Have numerous short training interludes during the walk. Stop for a short training interlude every twenty-five yards or so. For example, each time you stop, say, "Sit," and as soon as your dog sits, say, "Let's go," and start walking again. Thus, every time you stop, resuming the walk effectively rewards your dog for sitting.

Keep most training interludes shorter than five seconds, so as to reinforce quick sits and downs or short sequences of body-position changes, such as sit-down-sit-stand-down-stand. You may periodically reward your dog with kibble if you like, but this is hardly necessary, because resuming the walk is a much better treat for your dog. Occasionally insert longer training interludes to practice having your dog walk by your side for 15 to 30 seconds at a time or to reinforce two- or three-minute settle-downs. Offer a stuffed Kong for your dog's amusement and read a newspaper for yours.

The above training techniques will mold your dog's behavior and mend his manners in a single walk. By averaging seventy or so training sessions per mile, a single walk will troubleshoot virtually any training problem. For example, you may experience some difficulty getting your excited dog to pay attention and settle down the first few times you stop, but by the fourth or fifth time, it will be easy. After an enjoyable three-mile walk (with two hundred or so training interludes), your dog will be nothing less than brilliant.

The reason why this technique is extraordinarily successful is twofold:

1. Repeated training interludes force you to face your foremost fears and conquer them.

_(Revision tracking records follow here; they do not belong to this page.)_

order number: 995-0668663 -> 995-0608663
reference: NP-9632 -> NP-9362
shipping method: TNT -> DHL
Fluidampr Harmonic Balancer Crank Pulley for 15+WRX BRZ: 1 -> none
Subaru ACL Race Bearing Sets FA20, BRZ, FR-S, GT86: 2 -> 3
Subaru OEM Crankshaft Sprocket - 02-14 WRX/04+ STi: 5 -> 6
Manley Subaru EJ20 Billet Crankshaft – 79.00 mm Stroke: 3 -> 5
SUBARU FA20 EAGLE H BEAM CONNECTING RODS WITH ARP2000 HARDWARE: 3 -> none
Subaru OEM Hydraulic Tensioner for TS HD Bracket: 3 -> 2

The troubleshooting nature of these repetitive training interludes allows you to solve pressing training problems quickly. For example, your problem is not that your dog does not settle down; he does, but only eventually, only occasionally, and only of his own volition. You want your dog to settle down promptly and reliably upon request. Practice over and over in the above fashion, with many short training interludes during the walk. Your dog will comply more and more quickly with each trial. Eventually, he will learn to comply immediately.

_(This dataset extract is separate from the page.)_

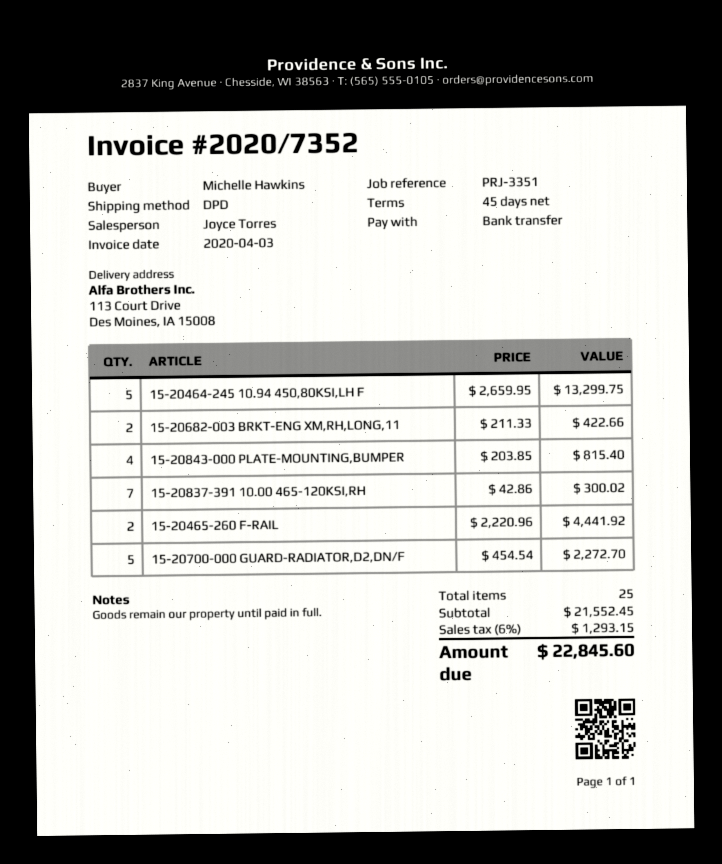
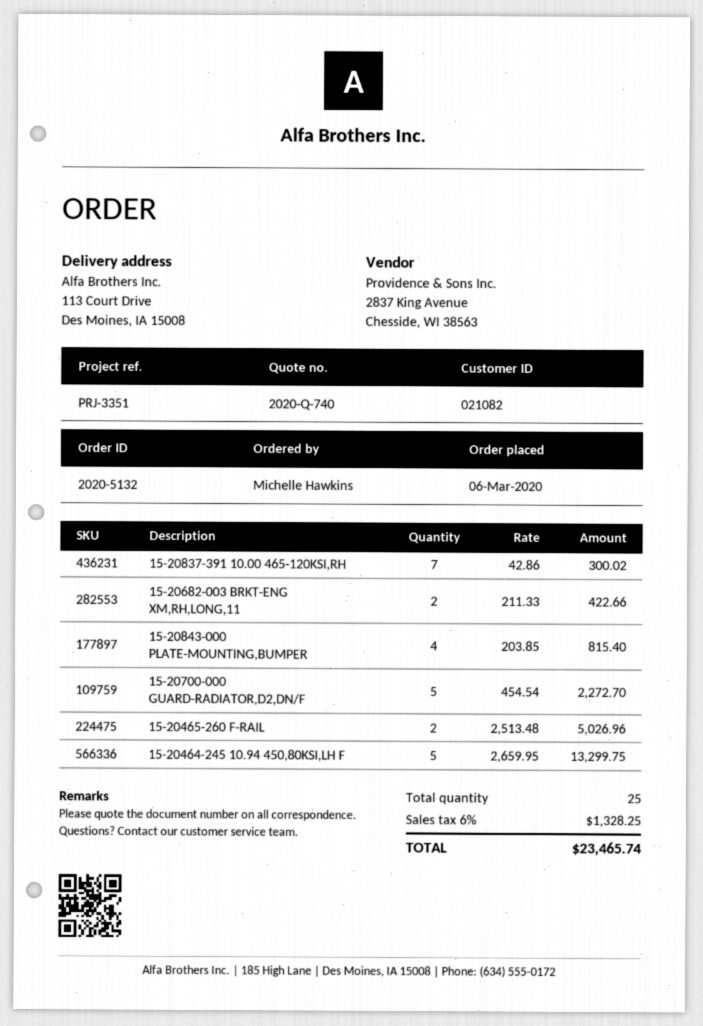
15-20465-260 F-RAIL: 2 x 2220.96 = 4441.92 -> 2 x 2513.48 = 5026.96
tax: 6% = 1293.15 -> 6% = 1328.25
total: 22845.60 -> 23465.74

2. Most owners train their dog only in one or two locations, such as the kitchen and training class, and they end up with a good kitchen-dog and a mannerly class-dog. But the dog still doesn't pay attention on walks and in parks. Presumably, the dog thinks that "Sit" only means sit in the kitchen and in class, because they are the only two places where he has been trained. With seventy or so training interludes per mile, however, every single practice session is in a different setting with different distractions — on quiet streets and busy sidewalks, leafy trails and open fields, near schools, and in park playgrounds. Thus, your dog learns to heed your instructions and quickly and happily comply no matter where he is, what he is doing, and what is going on. Your dog generalizes the "Sit" command to mean sit everywhere and at any time.

If you train your dog on every walk, you will soon have a puppy that will sit quickly and settle down promptly with a single request, no matter how excited or distracted he may be. Moreover, your dog settles down willingly and happily because he knows that being told to lie down is not the end of the world and not even the end of the walk. Your dog will have learned that "Settle Down," for example, is just a relaxing time-out with gentle praise before his exciting life as Walking Dog resumes.

With your now-mannerly dog, you'll find that it is quicker navigating country roads and suburban sidewalks than with your previously hyperactive hound. Now you can follow your intended itinerary without being pulled every which way but loose.